Sommerprogramm: Erfahren, war mit dem Rad geht


30. August 2018

Tour im Rahmen des CDU-Sommerprogramms auf einem möglichen „Radschnellweg“

Was mit dem Rad tatsächlich gehen kann, mit dem Rad erfahren: Unter diesem Motto hätte die Radtour im Rahmen des CDU-Sommerprogrammes stehen können. Eugen Lenz, CDU-Ratsmitglied und Mitglied des Arbeitskreises Rad der CDU-Fraktion, stellte vor dem Start von rund 25 Radbegeisterten nämlich noch einmal kurz dar, was alles in den vergangenen Jahren laut Umwelt- und Planungsdezernat nicht möglich gewesen sein sollte – und was am Ende der CDU-Rad-Arbeitskreis in Zusammenwirken mit der Oberhausener Initiative Impulswerkstatt und mit dem Allgemeinen Deutschen Fahrrad-Club (ADFC) gemeinsam auf den Weg gebracht hat.

Bereits im Juli 2016, so Lenz, habe die CDU-Fraktion gefordert, eine Anbindung für Oberhausen an den Radschnellweg 1 (RS1) herauszuarbeiten.

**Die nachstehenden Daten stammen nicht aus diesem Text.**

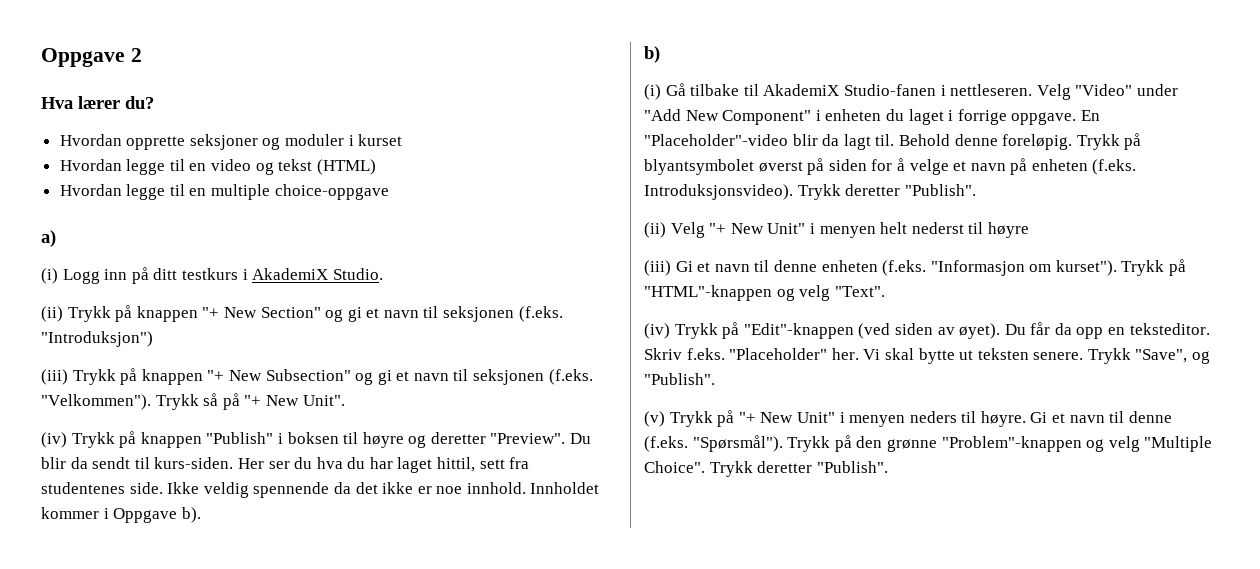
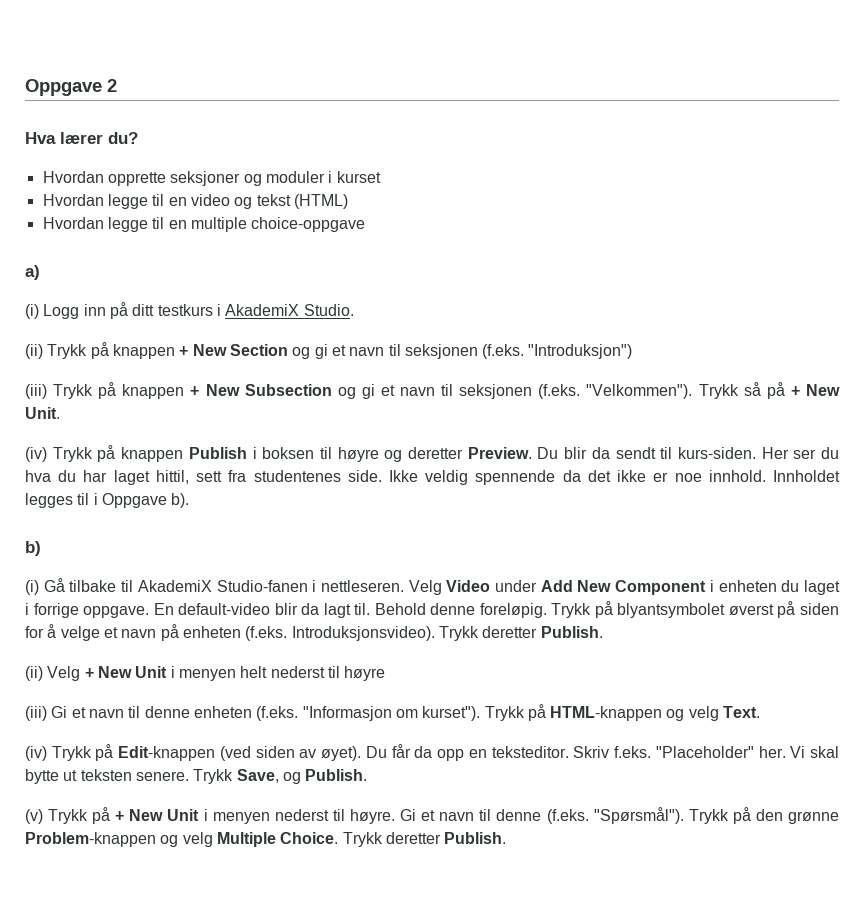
[202,307,321,318] "+ New Section" -> [179,344,288,356] + New Section
[207,369,351,381] "+ New Subsection" -> [190,384,332,396] + New Subsection
[244,395,345,406] "+ New Unit". -> [790,384,841,396] [25,407,60,419] + New Unit.
[206,432,274,444] "Publish" -> [188,447,247,459] Publish
[490,433,566,444] "Preview". -> [467,447,532,459] Preview.
[41,507,99,519] kommer -> [25,493,90,508] legges til
[1075,84,1178,96] [644,109,812,125] "Video" under "Add New Component" -> [446,580,707,595] Video under Add New Component
[644,134,788,146] "Placeholder"-video -> [178,603,271,615] default-video
[904,184,976,196] "Publish". -> [540,626,603,638] Publish.
[709,223,806,234] "+ New Unit" -> [84,666,168,678] + New Unit
[644,285,885,301] [644,322,854,339] "HTML"-knappen og velg "Text". // (iv) Trykk på "Edit"-knappen -> [550,706,761,721] [25,744,216,761] HTML-knappen og velg Text. // (iv) Trykk på Edit-knappen
[1135,349,1211,364] [644,373,715,385] "Save", og "Publish". -> [236,769,368,784] Save, og Publish.
[738,411,957,427] "+ New Unit" i menyen neders -> [115,809,329,824] + New Unit i menyen nederst
[941,436,1213,452] [644,461,888,477] "Problem"-knappen og velg "Multiple Choice". Trykk deretter "Publish". -> [25,832,507,847] Problem-knappen og velg Multiple Choice. Trykk deretter Publish.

Die Antwort aus dem von Sabine Lauxen (Grüne) geleiteten zuständigen Fachdezernat sei allerdings gewesen, es gebe keine Möglichkeit der Anbindung. Daraufhin wurde innerhalb der CDU-Fraktion ein eigener Anschluss geplant: „Der Vorschlag der CDU-Fraktion, den wir 2017 öffentlich gemacht haben, fand breite Zustimmung. Bei der Presse und bei den Bürgern. Es zeigte sich, dass auch andere Interessengruppen zu gleichen Ergebnissen und Anregungen gekommen waren. Wir sind sehr dankbar dafür, dass die Impulswerkstatt und der ADFC dann zu uns gestoßen sind.“

Bei der Radtour, an der auch interessierte Grünen-Politiker teilnahmen, ging es bei strahlendem Sonnenschein und bei angenehmen Temperaturen vom Hauptbahnhof bis zum Styrumer Bahnhof und wieder zurück. Fest stand für alle: Wir wollen als Stadt nicht vom Jahrhundertprojekt Radschnellwege ausgeschlossen werden. Auf welche Wege der eigene Radschnellweg für Oberhausen verlaufen sollte, war ein ständiges Thema bei der Tour. Dabei wurde die Möglichkeit, den Schnellweg über die Lothringer Straße zu führen, äußerst kritisch gesehen. Die von Impulswerkstatt, ADFC und CDU ins Spiel gebrachte Führung über den Hiberniadamm kam dagegen gut an. „Wie kann man überhaupt dagegen sein, auf dem Hiberniadamm einen Radweg zu bauen?“ fragte eine Teilnehmerin.

Für die gesamte Schnellwegstrecke, die von Impulswerkstatt, ADFC und CDU erarbeitet wurde, gibt es den Auftrag einer Machbarkeitsstudie. Dies wurde in einer Ratssitzung mit allen Stimmen inklusive der von Oberbürgermeister Daniel Schranz beschlossen – gegen die Stimmen der Koalition aus SPD, Grünen und FDP.